Either you or your partner has tested positive for HIV. Now you want to become pregnant. Is it an impossible dream?
Many people with the HIV virus are living longer and living healthier, and the number of deaths from AIDS has decreased. With a more hopeful future, it's no wonder that people with HIV are wondering about the possibility of pregnancy.
The decision to pursue parenthood is a complicated and difficult one for many people with HIV. High-tech procedures minimize the danger of passing the virus on to a partner or fetus. But no matter which technique is used to achieve pregnancy, there's a chance the child can become infected.
There are other factors to consider, as well. Will the HIV-positive parent live long enough to raise the child? Will the child's quality of life be compromised by the parent's illness? Can the parents designate a guardian? Parents who have HIV must have the courage to face tough decisions about the future, including their own mortality.
People with HIV who wish to conceive a child can start by doing the following:
- Discussing options with a doctor
- Talking to other couples who have been in the same situation, including parents of HIV-positive children
- Exploring guardianship with family and friends
Conception techniques, risks, and possibilities differ according to which partner has HIV.
Conception when the male partner is HIV-positive is tricky, since logic dictates that he must use a condom to protect the female from becoming infected.
A relatively simple procedure called “sperm washing” may provide a low-risk conception option that involves artificial insemination with the male partner’s sperm. For years, this method has been used in sperm banks and infertility clinics to boost sperm potency. Scientists studying the technique have found that it lowers the level of HIV in the semen. The procedure is believed to be effective for reducing infection rates, but it does not completely eliminate the virus.
Sperm washing for HIV-positive men is available in only in a limited number of countries, including Italy, the United Kingdom, Spain, and Switzerland.
The US Centers for Disease Control and Prevention (CDC) continues to investigate sperm washing.
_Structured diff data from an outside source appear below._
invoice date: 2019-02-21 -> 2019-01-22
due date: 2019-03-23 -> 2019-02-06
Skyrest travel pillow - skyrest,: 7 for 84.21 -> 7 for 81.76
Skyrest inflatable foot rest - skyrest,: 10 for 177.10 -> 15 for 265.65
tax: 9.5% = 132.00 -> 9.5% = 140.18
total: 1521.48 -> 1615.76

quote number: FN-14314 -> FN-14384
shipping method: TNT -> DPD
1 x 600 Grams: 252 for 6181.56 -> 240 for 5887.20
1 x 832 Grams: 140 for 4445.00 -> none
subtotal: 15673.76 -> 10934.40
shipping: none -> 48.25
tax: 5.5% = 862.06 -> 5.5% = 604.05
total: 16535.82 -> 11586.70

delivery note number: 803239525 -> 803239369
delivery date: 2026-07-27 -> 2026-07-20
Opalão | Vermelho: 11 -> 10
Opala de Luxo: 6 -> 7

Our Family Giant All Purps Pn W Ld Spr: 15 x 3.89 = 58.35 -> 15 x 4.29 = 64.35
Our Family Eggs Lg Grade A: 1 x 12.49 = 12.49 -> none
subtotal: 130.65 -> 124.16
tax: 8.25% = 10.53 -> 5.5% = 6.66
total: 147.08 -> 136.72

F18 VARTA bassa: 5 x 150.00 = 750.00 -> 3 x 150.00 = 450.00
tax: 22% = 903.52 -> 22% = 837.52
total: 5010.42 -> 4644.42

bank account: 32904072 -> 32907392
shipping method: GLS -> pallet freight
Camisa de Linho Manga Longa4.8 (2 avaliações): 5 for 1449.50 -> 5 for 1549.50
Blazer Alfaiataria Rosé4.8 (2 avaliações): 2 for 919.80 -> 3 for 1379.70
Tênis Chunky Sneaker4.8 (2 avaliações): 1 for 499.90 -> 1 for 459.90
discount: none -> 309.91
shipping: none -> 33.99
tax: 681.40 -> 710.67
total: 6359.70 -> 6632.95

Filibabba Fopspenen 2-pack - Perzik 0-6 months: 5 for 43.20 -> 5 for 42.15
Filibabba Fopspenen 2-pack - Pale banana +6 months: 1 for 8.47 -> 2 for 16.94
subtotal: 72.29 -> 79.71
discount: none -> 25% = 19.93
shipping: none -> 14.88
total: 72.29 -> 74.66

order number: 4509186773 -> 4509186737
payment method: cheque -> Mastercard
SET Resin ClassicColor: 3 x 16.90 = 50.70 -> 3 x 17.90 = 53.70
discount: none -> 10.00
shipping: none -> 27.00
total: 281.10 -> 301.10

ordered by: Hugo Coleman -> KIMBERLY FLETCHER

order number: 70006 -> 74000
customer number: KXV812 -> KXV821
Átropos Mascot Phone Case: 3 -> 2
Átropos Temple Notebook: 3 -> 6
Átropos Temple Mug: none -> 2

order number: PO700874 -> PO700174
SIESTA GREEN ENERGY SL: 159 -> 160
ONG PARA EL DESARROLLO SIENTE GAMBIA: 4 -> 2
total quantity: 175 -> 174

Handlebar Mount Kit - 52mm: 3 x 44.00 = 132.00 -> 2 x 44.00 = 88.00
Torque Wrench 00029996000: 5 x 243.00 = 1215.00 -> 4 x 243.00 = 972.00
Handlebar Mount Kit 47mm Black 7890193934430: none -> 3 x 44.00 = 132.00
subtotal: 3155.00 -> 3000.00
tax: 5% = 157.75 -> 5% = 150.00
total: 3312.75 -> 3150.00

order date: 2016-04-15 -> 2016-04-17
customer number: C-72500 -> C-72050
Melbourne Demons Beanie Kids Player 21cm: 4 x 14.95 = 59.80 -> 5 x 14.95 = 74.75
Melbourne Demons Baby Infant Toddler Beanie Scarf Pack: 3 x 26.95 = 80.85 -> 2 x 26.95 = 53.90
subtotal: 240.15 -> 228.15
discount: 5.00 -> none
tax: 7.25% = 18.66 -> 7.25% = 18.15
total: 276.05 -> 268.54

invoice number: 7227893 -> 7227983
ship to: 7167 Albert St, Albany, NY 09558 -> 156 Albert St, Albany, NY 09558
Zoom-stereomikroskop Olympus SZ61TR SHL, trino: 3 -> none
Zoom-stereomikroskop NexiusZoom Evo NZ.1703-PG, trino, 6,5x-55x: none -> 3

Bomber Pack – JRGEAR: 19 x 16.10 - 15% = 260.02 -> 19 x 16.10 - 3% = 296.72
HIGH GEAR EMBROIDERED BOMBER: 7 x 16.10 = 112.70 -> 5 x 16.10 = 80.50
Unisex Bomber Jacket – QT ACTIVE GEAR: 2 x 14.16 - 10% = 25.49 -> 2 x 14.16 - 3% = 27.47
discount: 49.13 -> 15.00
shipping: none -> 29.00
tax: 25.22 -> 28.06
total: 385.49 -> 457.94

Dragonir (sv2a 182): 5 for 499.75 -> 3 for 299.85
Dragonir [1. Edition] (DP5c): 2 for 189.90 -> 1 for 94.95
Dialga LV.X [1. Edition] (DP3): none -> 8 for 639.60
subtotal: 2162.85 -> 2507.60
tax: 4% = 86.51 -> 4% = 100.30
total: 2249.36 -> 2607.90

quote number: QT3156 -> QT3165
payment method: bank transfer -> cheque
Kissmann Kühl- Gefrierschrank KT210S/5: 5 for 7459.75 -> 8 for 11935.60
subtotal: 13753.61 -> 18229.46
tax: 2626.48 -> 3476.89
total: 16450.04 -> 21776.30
For now, its official stand is a warning that no evidence exists that any procedure can reliably remove all HIV from semen, and it recommends against artificial insemination with semen from HIV-positive men.
Doctors treat pregnant HIV-positive women with various medications, which have reduced mother-to-baby infection rates to approximately 2% under optimum conditions. Delivering via Cesarean section might lower the risk even more under certain circumstances. With current HIV treatment, though, it is not considered to offer as much of an advantage as it once did. There is additional protection by not breastfeeding, and treating the infant with medications after birth.
Factors contributing to the likelihood of a HIV-positive mother passing the infection to her child include the stage of HIV the mother is in, her viral load, if she's taking HIV medications, and how she has responded to medications.
People may believe that if both partners have HIV, then they needn't worry about infecting each other. Right? Wrong.
There are different strains of the virus, some of which are more aggressive. One parent may have one strain, and the other may have a different strain.
Some people with HIV choose unprotected intercourse for conception, despite the danger. Estimates of risk of partner infection for one act of unprotected vaginal sex vary widely, ranging from 1 in 500 to 1 in 5,000,000. According to the CDC, women are eight times more likely than men to become infected from a single act of intercourse. Infection from female to male occurs, although it's less common.
The numbers might look small, but the risk of fatal illness looms large. And, despite optimum conditions and the best medical interventions, the baby can become infected.
If you or your partner has HIV, find out your risks and what you can do to minimize them.